Stored items from a collection
◇ ◇ ◇ ◇ ◇ ◇ ◇

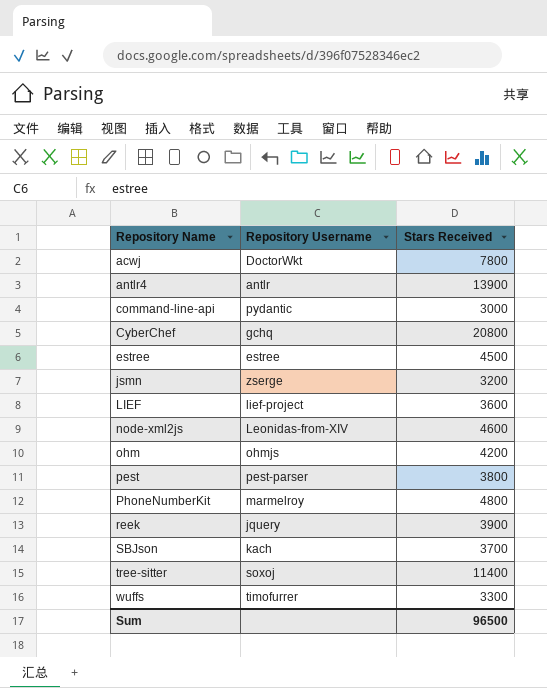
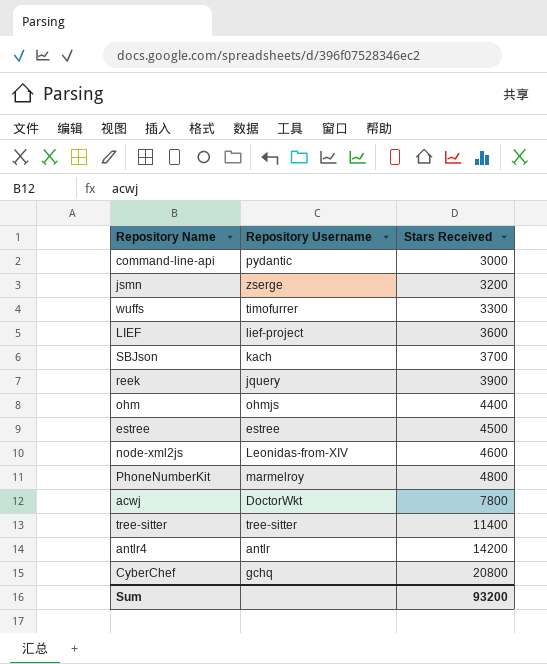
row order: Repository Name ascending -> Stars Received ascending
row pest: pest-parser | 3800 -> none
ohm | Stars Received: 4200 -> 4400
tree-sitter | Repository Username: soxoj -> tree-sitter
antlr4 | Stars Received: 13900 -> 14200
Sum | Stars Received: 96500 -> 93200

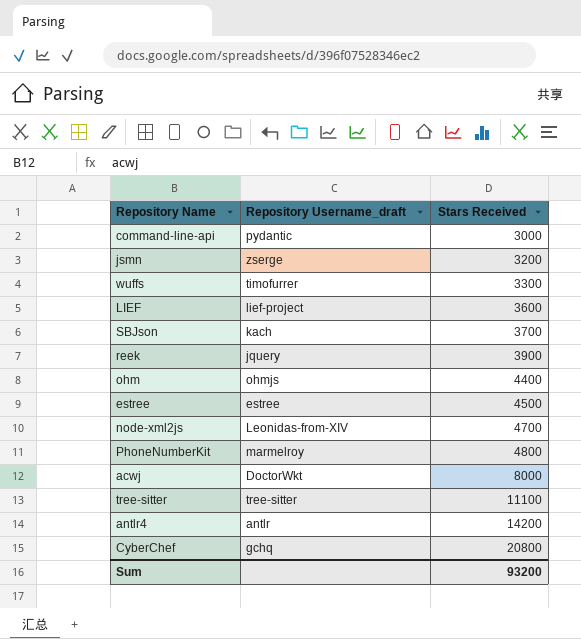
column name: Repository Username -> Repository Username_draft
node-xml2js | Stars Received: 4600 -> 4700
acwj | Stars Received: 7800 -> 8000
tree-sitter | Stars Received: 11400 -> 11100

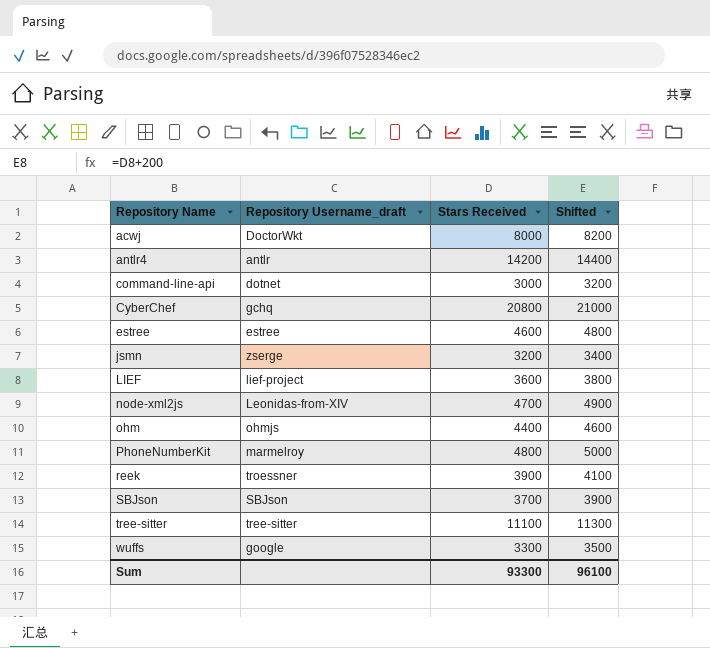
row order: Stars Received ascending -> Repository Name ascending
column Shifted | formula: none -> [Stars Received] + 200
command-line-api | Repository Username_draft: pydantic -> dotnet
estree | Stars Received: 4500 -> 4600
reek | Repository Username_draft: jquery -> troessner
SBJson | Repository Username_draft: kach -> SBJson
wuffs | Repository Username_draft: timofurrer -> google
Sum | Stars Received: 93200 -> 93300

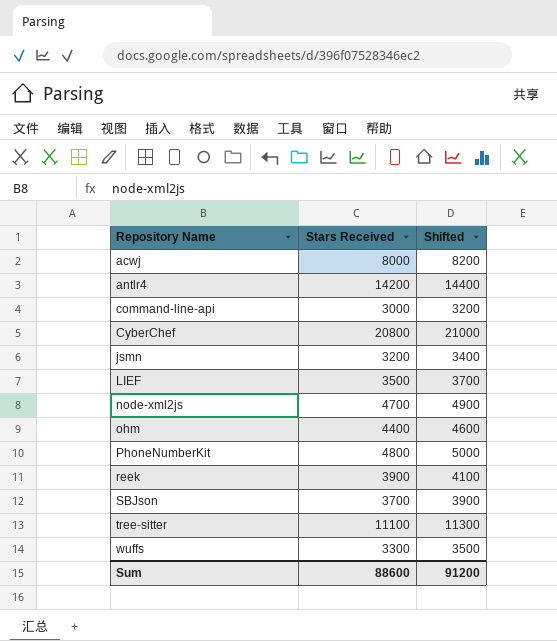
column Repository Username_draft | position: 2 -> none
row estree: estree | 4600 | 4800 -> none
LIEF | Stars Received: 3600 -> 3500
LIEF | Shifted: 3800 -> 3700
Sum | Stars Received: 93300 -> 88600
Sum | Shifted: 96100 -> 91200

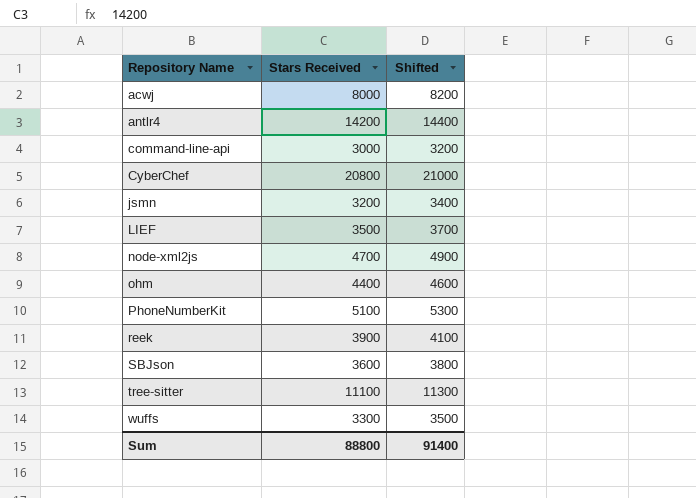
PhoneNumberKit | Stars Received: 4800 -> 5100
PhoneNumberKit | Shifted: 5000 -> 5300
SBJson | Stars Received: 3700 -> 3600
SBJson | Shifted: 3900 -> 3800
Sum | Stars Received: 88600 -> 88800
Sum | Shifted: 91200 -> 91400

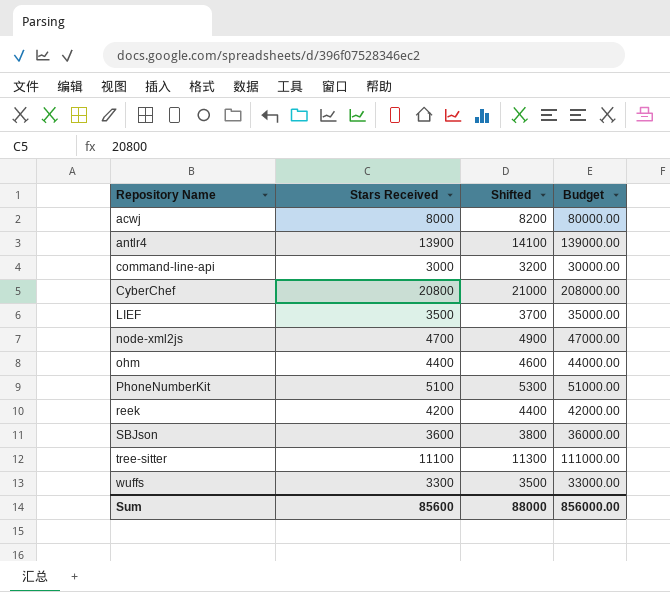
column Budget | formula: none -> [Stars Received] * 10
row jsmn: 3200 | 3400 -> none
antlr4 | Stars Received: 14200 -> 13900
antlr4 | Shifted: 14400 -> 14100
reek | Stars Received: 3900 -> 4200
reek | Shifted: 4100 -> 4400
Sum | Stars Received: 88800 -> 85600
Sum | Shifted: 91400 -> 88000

◇ ◇ ◇ ◇ ◇ ◇ ◇

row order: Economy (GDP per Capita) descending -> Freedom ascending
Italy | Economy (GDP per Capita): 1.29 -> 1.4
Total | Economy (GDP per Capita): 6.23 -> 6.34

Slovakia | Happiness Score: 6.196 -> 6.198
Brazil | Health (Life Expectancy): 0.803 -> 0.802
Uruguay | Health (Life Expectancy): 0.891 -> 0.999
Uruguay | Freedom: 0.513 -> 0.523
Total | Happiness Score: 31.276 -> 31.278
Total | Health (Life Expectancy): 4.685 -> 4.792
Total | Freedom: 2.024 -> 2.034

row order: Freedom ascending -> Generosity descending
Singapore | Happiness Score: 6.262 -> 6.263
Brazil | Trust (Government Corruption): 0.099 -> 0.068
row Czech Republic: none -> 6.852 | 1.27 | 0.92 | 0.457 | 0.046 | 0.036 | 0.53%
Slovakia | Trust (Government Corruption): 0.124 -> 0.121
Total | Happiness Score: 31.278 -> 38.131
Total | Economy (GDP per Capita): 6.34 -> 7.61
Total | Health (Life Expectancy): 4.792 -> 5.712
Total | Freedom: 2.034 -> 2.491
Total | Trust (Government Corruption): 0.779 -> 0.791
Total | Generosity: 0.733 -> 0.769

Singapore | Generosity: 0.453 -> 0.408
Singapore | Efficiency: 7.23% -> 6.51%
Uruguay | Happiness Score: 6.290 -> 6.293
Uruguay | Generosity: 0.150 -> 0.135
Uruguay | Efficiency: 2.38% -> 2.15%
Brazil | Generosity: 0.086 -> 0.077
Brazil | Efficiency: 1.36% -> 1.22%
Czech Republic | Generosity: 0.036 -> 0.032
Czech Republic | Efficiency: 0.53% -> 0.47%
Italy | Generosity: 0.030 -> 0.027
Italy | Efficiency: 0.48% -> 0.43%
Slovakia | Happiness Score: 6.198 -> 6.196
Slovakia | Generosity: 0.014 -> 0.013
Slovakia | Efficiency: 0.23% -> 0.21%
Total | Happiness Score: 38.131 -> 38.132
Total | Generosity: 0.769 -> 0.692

◇ ◇ ◇ ◇ ◇ ◇ ◇

Starting with the line above that holds "acwj | Stars Received: 7800 -> 8000", restate each line word for word up to and including the line that holds "column Shifted |". Drop the pictures.

Response to this task →
acwj | Stars Received: 7800 -> 8000
tree-sitter | Stars Received: 11400 -> 11100

row order: Stars Received ascending -> Repository Name ascending
column Shifted | formula: none -> [Stars Received] + 200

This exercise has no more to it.